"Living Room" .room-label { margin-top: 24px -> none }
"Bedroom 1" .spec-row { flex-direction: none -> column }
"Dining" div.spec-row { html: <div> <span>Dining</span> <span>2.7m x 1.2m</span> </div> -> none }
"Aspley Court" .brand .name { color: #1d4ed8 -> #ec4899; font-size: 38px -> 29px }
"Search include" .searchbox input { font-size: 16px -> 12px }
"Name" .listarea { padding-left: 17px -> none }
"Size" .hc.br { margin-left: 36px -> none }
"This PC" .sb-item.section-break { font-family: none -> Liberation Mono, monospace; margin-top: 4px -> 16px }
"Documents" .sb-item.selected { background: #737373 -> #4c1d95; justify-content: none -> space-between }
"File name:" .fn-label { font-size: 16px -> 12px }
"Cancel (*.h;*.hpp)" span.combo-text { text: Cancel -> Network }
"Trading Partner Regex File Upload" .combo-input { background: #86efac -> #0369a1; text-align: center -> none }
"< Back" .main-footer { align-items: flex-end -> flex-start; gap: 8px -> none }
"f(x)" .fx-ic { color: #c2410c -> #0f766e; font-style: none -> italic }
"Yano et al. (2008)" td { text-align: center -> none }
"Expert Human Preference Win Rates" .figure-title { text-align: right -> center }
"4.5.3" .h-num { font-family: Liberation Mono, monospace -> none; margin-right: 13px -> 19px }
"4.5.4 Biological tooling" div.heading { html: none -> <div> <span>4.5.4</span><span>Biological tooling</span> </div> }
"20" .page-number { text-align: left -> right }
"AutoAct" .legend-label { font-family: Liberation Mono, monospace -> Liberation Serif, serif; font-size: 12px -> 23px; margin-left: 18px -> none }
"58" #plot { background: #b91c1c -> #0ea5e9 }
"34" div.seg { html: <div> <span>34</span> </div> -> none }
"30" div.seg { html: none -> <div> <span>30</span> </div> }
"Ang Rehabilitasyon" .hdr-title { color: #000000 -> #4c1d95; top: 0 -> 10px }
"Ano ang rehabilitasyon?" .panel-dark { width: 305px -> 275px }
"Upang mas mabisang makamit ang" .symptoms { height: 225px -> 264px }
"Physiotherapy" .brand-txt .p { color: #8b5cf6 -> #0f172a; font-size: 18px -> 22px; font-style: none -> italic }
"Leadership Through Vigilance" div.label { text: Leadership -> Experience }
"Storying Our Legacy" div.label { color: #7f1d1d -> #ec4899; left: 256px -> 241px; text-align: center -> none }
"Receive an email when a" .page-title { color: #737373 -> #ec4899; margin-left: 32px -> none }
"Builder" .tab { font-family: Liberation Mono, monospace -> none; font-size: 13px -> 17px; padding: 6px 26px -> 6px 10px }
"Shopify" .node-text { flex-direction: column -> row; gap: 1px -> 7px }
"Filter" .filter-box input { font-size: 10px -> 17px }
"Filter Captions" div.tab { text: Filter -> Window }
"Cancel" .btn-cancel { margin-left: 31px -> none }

________________

Referring to the material above, set down exactly the lines between the line with "text: Cancel ->" and the line with "-> <div> <span>30</span>", inclusive, and no other lines.

"Cancel (*.h;*.hpp)" span.combo-text { text: Cancel -> Network }
"Trading Partner Regex File Upload" .combo-input { background: #86efac -> #0369a1; text-align: center -> none }
"< Back" .main-footer { align-items: flex-end -> flex-start; gap: 8px -> none }
"f(x)" .fx-ic { color: #c2410c -> #0f766e; font-style: none -> italic }
"Yano et al. (2008)" td { text-align: center -> none }
"Expert Human Preference Win Rates" .figure-title { text-align: right -> center }
"4.5.3" .h-num { font-family: Liberation Mono, monospace -> none; margin-right: 13px -> 19px }
"4.5.4 Biological tooling" div.heading { html: none -> <div> <span>4.5.4</span><span>Biological tooling</span> </div> }
"20" .page-number { text-align: left -> right }
"AutoAct" .legend-label { font-family: Liberation Mono, monospace -> Liberation Serif, serif; font-size: 12px -> 23px; margin-left: 18px -> none }
"58" #plot { background: #b91c1c -> #0ea5e9 }
"34" div.seg { html: <div> <span>34</span> </div> -> none }
"30" div.seg { html: none -> <div> <span>30</span> </div> }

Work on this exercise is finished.